Could you reproduce, word for word, everything below from the line containing "row Photosynthesis: none" down to the line containing "3-Jan-11 | Offset: 15.03 -> 15.00", with both of those lines included and no others?

* DATA TO PROCESS
==========

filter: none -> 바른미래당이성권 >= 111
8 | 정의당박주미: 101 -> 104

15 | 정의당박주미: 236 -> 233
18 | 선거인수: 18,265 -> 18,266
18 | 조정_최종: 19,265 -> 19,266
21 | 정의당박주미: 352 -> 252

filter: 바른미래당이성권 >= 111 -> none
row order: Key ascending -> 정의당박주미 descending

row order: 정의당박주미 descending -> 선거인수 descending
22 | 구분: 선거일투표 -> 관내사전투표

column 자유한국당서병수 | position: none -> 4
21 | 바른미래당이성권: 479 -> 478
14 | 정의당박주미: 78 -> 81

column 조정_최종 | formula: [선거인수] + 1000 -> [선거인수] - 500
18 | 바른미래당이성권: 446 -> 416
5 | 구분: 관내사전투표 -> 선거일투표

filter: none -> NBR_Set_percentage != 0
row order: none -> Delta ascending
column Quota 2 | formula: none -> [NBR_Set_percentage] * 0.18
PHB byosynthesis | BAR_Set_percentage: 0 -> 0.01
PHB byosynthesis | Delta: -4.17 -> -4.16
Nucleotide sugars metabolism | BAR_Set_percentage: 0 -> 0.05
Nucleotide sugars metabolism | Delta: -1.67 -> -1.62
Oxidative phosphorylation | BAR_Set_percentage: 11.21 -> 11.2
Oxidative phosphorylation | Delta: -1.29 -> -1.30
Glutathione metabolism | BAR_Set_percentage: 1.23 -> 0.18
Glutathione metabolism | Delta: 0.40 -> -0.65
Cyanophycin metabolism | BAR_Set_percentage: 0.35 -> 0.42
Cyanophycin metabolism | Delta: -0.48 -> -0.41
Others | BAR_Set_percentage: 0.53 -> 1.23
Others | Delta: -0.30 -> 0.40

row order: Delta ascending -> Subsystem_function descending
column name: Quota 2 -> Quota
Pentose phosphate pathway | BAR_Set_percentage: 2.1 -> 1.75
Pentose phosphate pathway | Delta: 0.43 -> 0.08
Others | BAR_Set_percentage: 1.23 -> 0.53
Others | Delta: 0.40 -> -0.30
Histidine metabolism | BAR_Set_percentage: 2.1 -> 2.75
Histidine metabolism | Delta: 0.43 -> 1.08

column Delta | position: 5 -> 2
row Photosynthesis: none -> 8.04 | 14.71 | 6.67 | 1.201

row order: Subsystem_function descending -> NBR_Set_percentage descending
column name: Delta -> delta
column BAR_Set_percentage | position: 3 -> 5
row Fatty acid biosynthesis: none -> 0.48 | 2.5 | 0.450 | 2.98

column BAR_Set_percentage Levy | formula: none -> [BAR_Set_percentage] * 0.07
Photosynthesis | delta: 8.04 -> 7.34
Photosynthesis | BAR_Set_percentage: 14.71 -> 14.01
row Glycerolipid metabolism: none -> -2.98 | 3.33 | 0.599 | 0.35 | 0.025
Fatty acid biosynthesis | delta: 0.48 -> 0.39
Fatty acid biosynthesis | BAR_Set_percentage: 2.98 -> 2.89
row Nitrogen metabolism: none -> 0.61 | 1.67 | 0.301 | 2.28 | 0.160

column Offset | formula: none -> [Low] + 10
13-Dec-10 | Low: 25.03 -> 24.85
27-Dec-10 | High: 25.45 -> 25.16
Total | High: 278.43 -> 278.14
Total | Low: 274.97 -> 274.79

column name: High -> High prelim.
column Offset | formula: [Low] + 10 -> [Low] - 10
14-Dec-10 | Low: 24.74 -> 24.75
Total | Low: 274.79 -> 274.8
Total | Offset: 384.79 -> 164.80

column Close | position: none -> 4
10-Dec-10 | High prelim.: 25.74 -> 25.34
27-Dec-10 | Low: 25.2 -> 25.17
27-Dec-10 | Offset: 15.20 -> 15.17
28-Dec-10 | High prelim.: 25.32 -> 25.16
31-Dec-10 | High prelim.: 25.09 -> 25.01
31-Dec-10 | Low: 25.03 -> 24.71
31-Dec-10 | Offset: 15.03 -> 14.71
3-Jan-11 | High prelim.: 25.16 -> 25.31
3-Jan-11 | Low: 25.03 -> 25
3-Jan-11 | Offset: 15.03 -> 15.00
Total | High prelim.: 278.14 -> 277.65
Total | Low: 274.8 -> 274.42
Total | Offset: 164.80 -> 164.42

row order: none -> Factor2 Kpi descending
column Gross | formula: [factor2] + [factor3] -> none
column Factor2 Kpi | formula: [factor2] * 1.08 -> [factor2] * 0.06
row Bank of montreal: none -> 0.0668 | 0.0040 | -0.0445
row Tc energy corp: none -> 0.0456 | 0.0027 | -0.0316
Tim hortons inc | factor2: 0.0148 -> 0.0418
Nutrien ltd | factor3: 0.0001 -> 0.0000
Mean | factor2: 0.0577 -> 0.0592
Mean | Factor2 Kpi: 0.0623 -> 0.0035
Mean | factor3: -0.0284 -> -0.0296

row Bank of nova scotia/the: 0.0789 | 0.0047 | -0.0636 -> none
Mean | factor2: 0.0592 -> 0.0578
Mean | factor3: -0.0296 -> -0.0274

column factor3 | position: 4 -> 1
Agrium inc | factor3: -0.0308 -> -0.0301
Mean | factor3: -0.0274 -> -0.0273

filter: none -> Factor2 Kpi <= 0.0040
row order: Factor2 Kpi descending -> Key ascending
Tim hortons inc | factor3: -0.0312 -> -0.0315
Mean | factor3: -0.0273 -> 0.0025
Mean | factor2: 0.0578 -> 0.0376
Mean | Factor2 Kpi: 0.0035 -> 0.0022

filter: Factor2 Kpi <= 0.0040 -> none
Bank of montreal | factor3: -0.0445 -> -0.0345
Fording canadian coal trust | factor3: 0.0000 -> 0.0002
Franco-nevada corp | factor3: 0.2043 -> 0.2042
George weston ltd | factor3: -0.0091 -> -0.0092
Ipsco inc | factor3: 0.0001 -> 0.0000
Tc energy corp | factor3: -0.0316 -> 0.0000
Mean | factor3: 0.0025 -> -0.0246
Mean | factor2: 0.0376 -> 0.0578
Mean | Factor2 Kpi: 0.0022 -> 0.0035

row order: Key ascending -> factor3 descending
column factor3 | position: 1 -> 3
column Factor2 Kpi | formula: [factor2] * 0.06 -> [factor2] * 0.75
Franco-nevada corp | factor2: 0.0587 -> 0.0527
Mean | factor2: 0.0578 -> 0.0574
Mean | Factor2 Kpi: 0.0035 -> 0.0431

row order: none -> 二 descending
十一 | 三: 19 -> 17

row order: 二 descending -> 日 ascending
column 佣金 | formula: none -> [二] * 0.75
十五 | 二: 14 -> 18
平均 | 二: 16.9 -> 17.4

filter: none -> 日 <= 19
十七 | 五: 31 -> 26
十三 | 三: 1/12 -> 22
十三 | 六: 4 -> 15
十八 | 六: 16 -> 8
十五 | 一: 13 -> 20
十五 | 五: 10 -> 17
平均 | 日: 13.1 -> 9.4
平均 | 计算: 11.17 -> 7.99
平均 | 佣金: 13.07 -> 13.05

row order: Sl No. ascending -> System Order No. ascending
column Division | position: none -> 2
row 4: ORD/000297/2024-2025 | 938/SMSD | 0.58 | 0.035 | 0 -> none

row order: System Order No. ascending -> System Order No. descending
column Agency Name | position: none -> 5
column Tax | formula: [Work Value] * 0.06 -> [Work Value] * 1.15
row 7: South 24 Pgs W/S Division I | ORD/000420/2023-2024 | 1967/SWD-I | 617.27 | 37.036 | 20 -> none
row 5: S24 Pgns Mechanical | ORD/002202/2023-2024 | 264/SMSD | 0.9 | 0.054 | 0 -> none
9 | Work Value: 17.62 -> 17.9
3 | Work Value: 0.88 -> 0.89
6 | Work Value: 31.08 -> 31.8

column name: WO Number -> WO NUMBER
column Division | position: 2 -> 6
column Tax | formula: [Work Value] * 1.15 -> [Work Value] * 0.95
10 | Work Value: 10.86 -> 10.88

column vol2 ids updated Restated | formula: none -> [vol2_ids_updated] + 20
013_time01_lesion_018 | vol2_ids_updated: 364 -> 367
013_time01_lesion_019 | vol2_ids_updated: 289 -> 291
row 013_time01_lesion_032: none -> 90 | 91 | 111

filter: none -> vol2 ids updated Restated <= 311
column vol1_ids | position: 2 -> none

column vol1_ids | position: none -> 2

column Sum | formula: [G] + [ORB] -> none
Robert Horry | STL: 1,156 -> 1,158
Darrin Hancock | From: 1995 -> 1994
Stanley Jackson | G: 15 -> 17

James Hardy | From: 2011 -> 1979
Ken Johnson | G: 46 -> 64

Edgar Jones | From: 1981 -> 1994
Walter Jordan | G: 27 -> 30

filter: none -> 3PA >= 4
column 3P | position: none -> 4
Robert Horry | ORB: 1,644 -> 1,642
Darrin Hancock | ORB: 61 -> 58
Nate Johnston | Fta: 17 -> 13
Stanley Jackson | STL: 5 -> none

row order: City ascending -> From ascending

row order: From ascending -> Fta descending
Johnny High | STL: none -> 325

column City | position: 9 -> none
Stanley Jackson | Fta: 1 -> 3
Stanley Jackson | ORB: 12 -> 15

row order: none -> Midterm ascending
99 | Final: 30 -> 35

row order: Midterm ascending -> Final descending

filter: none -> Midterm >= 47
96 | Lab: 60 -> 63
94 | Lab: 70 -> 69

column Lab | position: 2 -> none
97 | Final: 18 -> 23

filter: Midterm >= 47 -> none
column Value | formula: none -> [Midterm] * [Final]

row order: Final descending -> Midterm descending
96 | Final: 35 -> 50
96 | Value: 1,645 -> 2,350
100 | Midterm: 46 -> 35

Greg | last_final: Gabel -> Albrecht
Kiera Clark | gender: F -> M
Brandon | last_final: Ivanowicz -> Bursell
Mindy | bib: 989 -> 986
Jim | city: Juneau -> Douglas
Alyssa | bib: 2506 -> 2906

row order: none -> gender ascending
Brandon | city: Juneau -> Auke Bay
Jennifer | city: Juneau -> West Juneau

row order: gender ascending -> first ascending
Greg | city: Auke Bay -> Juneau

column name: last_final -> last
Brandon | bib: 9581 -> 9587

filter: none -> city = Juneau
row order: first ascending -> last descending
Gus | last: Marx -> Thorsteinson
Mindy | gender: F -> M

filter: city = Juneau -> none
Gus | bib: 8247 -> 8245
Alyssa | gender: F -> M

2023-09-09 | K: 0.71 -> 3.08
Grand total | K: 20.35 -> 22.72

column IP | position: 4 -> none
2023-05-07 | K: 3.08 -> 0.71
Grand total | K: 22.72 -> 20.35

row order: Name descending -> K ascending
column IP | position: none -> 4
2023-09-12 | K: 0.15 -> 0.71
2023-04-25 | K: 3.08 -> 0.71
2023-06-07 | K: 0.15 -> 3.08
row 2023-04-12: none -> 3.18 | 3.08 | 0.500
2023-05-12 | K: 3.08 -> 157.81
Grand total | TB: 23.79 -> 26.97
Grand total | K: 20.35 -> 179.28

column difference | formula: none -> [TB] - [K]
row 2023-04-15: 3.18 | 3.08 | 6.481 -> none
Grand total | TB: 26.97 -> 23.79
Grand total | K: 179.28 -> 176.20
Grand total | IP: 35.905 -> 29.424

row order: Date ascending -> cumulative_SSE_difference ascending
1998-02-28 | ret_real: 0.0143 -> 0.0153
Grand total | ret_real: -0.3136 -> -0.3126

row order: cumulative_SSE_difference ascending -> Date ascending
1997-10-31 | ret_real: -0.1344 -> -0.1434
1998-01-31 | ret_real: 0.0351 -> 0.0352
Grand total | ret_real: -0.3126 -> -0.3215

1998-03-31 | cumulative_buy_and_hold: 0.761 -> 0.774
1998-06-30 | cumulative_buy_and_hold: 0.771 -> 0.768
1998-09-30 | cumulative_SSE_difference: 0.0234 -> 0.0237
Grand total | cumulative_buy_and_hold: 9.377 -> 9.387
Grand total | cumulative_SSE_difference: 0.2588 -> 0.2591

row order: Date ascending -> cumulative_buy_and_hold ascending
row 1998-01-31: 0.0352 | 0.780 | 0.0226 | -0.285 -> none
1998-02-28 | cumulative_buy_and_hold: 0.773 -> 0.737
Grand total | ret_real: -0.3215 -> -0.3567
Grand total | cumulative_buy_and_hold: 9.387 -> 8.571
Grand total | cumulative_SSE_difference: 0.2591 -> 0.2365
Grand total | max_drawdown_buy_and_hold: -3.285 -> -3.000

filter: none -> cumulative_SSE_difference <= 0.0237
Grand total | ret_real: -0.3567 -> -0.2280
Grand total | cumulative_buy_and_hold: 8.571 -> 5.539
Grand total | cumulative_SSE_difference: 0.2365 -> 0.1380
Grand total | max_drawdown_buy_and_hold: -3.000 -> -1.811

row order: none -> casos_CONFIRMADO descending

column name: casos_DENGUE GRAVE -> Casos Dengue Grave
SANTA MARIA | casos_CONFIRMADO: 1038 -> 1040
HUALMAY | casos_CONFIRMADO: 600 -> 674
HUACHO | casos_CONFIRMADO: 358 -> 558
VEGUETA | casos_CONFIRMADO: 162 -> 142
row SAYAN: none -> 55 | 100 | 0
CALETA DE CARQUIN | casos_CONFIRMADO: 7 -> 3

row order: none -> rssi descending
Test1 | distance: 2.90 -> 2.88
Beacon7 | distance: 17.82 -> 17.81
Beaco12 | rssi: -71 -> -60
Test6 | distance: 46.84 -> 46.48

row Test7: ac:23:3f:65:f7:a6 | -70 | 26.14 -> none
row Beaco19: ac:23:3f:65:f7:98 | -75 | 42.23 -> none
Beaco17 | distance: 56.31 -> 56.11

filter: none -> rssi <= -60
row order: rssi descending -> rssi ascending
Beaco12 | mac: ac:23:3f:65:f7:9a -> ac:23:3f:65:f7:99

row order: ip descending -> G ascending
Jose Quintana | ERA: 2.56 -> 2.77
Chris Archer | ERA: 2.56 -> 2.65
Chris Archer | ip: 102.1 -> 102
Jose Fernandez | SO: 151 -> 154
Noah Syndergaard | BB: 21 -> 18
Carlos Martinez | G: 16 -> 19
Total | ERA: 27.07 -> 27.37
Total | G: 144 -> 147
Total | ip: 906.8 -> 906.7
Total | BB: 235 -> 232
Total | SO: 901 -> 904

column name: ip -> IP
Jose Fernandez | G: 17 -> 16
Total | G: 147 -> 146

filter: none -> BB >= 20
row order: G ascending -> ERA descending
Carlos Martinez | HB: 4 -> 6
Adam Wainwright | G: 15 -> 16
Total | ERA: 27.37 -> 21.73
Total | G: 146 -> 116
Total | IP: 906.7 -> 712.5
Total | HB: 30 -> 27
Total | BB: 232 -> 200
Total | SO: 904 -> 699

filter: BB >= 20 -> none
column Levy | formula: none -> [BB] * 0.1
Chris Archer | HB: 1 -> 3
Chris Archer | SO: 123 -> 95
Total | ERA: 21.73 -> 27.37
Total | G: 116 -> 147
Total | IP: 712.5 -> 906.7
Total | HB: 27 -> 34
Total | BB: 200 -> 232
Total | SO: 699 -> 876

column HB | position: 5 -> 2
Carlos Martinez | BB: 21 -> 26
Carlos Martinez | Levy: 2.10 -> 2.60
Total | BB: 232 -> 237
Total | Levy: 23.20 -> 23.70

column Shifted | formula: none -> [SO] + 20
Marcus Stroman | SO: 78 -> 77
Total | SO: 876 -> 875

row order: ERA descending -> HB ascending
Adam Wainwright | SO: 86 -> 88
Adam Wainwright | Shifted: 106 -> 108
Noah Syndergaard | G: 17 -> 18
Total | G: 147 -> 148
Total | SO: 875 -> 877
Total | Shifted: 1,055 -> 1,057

==========

* TASK OUTPUT
row Photosynthesis: none -> 8.04 | 14.71 | 6.67 | 1.201

row order: Subsystem_function descending -> NBR_Set_percentage descending
column name: Delta -> delta
column BAR_Set_percentage | position: 3 -> 5
row Fatty acid biosynthesis: none -> 0.48 | 2.5 | 0.450 | 2.98

column BAR_Set_percentage Levy | formula: none -> [BAR_Set_percentage] * 0.07
Photosynthesis | delta: 8.04 -> 7.34
Photosynthesis | BAR_Set_percentage: 14.71 -> 14.01
row Glycerolipid metabolism: none -> -2.98 | 3.33 | 0.599 | 0.35 | 0.025
Fatty acid biosynthesis | delta: 0.48 -> 0.39
Fatty acid biosynthesis | BAR_Set_percentage: 2.98 -> 2.89
row Nitrogen metabolism: none -> 0.61 | 1.67 | 0.301 | 2.28 | 0.160

column Offset | formula: none -> [Low] + 10
13-Dec-10 | Low: 25.03 -> 24.85
27-Dec-10 | High: 25.45 -> 25.16
Total | High: 278.43 -> 278.14
Total | Low: 274.97 -> 274.79

column name: High -> High prelim.
column Offset | formula: [Low] + 10 -> [Low] - 10
14-Dec-10 | Low: 24.74 -> 24.75
Total | Low: 274.79 -> 274.8
Total | Offset: 384.79 -> 164.80

column Close | position: none -> 4
10-Dec-10 | High prelim.: 25.74 -> 25.34
27-Dec-10 | Low: 25.2 -> 25.17
27-Dec-10 | Offset: 15.20 -> 15.17
28-Dec-10 | High prelim.: 25.32 -> 25.16
31-Dec-10 | High prelim.: 25.09 -> 25.01
31-Dec-10 | Low: 25.03 -> 24.71
31-Dec-10 | Offset: 15.03 -> 14.71
3-Jan-11 | High prelim.: 25.16 -> 25.31
3-Jan-11 | Low: 25.03 -> 25
3-Jan-11 | Offset: 15.03 -> 15.00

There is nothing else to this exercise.